As for myself, I'm not as soft as the original questions, but I do soften my critiques. I'm honest about what I'm thinking about their code, and give my thoughts as to how it could be improved. When I think it won't actually cause a bug, I let them decide whether to take my advice or not, and most of the time they don't rewrite the code. (And often later find out that it was a mistake, but that might be years later.) Or it might not be a mistake. :D
I wouldn't reply in that way in a workplace, they're exaggerated to illustrate the trolling nature of the questions. Picking arbitrary things and demanding that someone explain them to you is what narcissistic parents and horrible film drill sergeants do - what they are doing is power-tripping and keeping you uncomfortable.

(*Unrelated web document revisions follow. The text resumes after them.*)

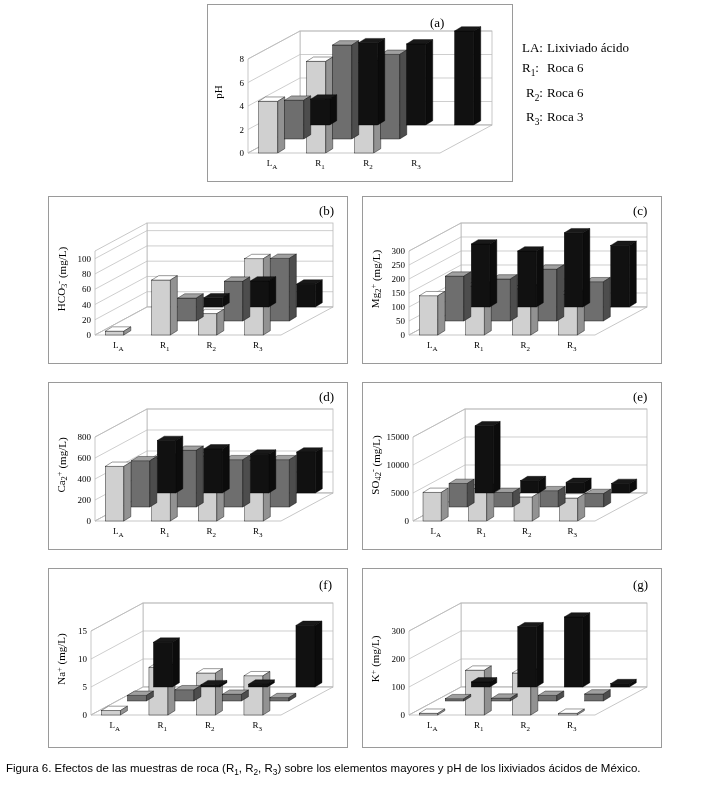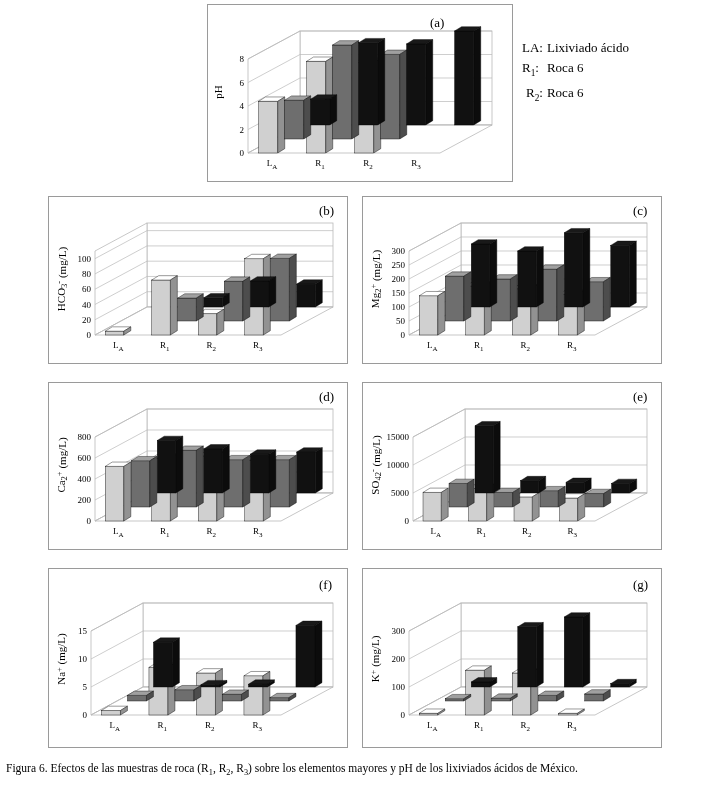--- a/index.html
+++ b/index.html
@@ -120,6 +120,10 @@
     <tr>
       <td style="text-align:right;margin-top:28px;">R<sub>2</sub>:</td>
       <td>Roca 6</td>
+    </tr>
+    <tr>
+      <td style="text-align:right;">R<sub>3</sub>:</td>
+      <td>Roca 3</td>
     </tr>
   </tbody>
     </table>

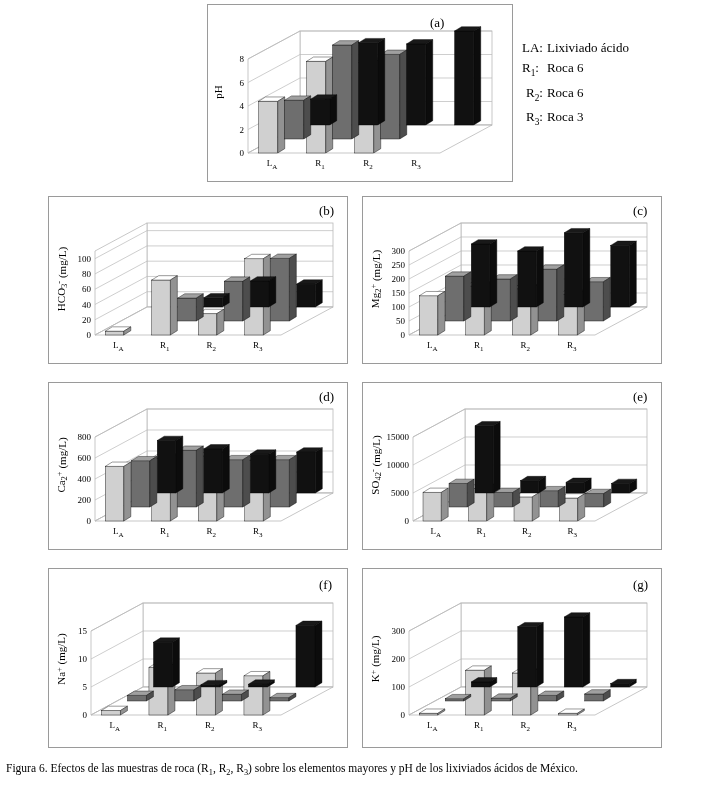--- a/index.html
+++ b/index.html
@@ -35,7 +35,7 @@
     position:absolute;
     left:6px;top:762px;
     width:690px;
-    font-family:Liberation Serif, serif;
+    font-family:Liberation Sans, sans-serif;
     font-size:11.5px;
   }
   sub{font-size:0.72em;}

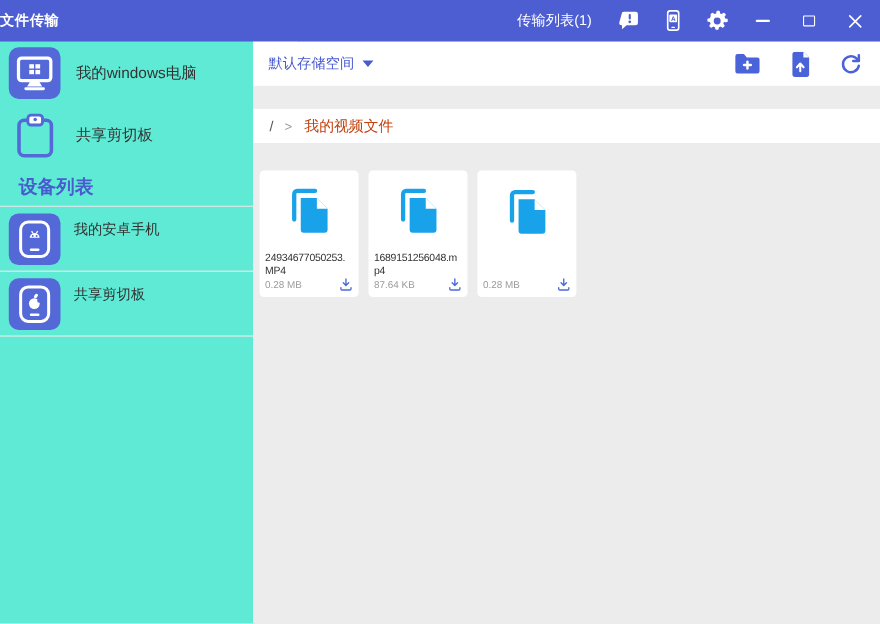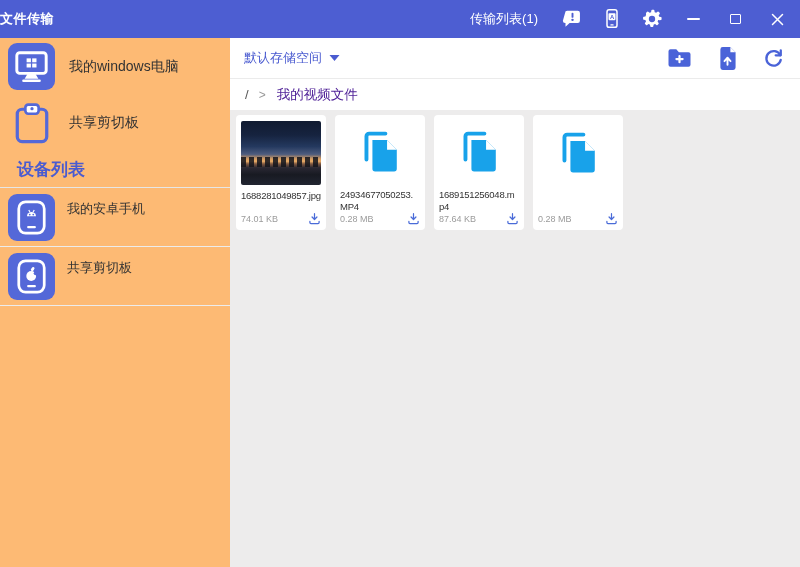--- a/index.html
+++ b/index.html
@@ -24,7 +24,7 @@
 
   
   .sidebar { position:absolute; left:0; top:38px; width:270px; bottom:0;
-    background:#fdba74; border-right:1px solid #dcdcdc; }
+    background:#5eead4; border-right:1px solid #dcdcdc; }
   .side-item { height:57px; display:flex; align-items:center; padding-left:8px; cursor:pointer; }
   .side-item .label { margin-left:14px; font-size:14px; color:#333; }
   .sq-icon { width:47px; height:47px; background:#5468d8; border-radius:9px;

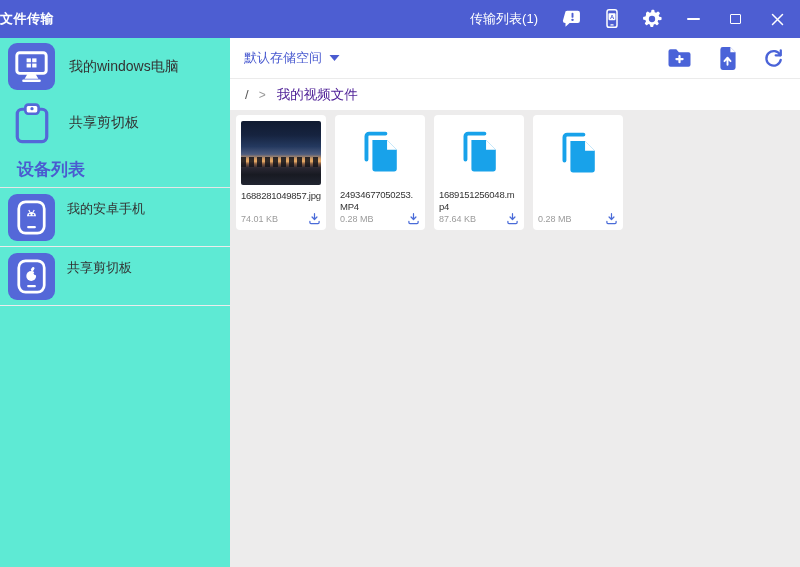--- a/index.html
+++ b/index.html
@@ -43,7 +43,7 @@
 
   
   .main { position:absolute; left:230px; top:38px; right:0; bottom:0; background:#edecec;
-    display:flex; flex-direction:column; }
+    display:flex; flex-direction:column;gap:20px; }
   .main-toolbar { height:41px; background:#fff; border-bottom:1px solid #ebebeb;
     display:flex; align-items:center; padding:0 16px 0 14px; }
   .storage-dropdown { display:flex; align-items:center; gap:7px; cursor:pointer; }

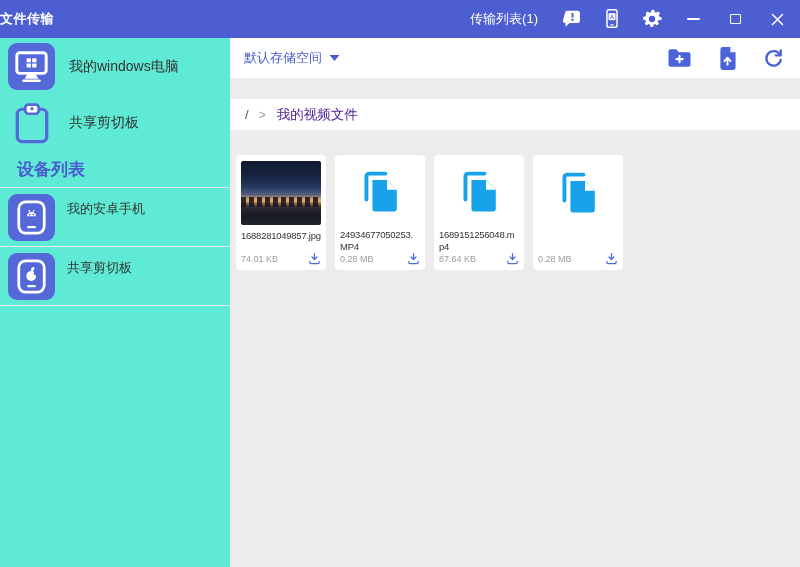--- a/index.html
+++ b/index.html
@@ -55,7 +55,7 @@
     padding-left:15px; font-size:13px; }
   .bc-root { color:#555; cursor:pointer; }
   .bc-sep { color:#999; margin:0 11px 0 10px; font-size:12px; }
-  .bc-current { color:#4c1d95; font-size:13.5px; }
+  .bc-current { color:#c2410c; font-size:13.5px; }
 
   .content { flex:1; padding:5px 6px; display:flex; align-items:flex-start; gap:9px; }
 

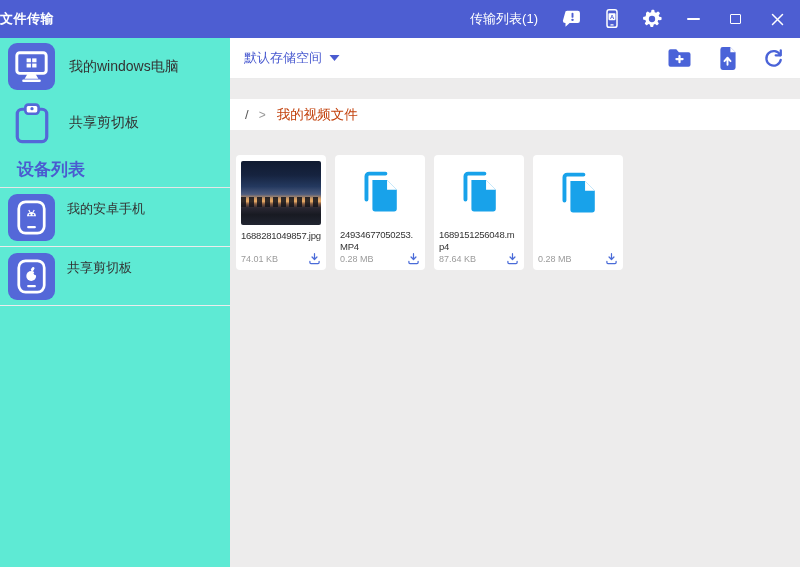--- a/index.html
+++ b/index.html
@@ -228,19 +228,6 @@
 
     <div class="content">
 
-      <div class="file-card">
-        <div class="thumb thumb-img"></div>
-        <div class="fname">1688281049857.jpg</div>
-        <div class="size-row">
-          <span class="fsize">74.01 KB</span>
-          <span class="dl-btn">
-            <svg width="13" height="13" viewBox="0 0 24 24">
-              <path d="M12 3 v10 M7.5 9.2 L12 13.8 L16.5 9.2" fill="none" stroke="#4a6bd8" stroke-width="2.3" stroke-linecap="round" stroke-linejoin="round"></path>
-              <path d="M3.5 17.5 v2 a2 2 0 0 0 2 2 h13 a2 2 0 0 0 2-2 v-2" fill="none" stroke="#4a6bd8" stroke-width="2.3" stroke-linecap="round"></path>
-            </svg>
-          </span>
-        </div>
-      </div>
 
       <div class="file-card">
         <div class="thumb icon-area">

It looks polite because they aren't using swear words, but you can tell there's something up when the original commenters wants to go and give this advice "in private" "for your own good". That's not right. Private is for "your work is all over the place and you are distracted, is there anything I can help with?". It's not for "SSHD handles login failures much more sanely than BLUB". There's nothing about that which needs to be critical or secretive.
Giving well-meaning advice would be something like "Many times when I brought in new tools turned to regret when other people had to deal with them during outages, and when I see BLUB used instead of SSHD it makes me nervous. All N people will have to take time to learn it to integrate it properly with the team, so I strongly recommend unexciting and familiar tools by default; but individual situations are unique and I don't know BLUB well - what is its strength, and does it add enough that we might consider moving everything to it?"
That is - advise what to do ("use unexciting tools"), explain why (backstory with consequences of not following advice in the past), explain who it affects (coworkers in stressful times), share less-obvious concerns (cost of everyone having to learn it), and be open to new information (maybe their plan can add a lot of value).
> and we'd never let a novice with that attitude get far enough to affect things.
A child would never have the power to talk back to power-tripping adult, but an equal adult would. "I want to stop you and interrogate you about some random thing I've noticed without explaining why I want to do that", "Well you can't, I'm busy. Stop power playing and trying to imply you know things and making me beg for them; if you have advice which improves the product, give that advice to everyone."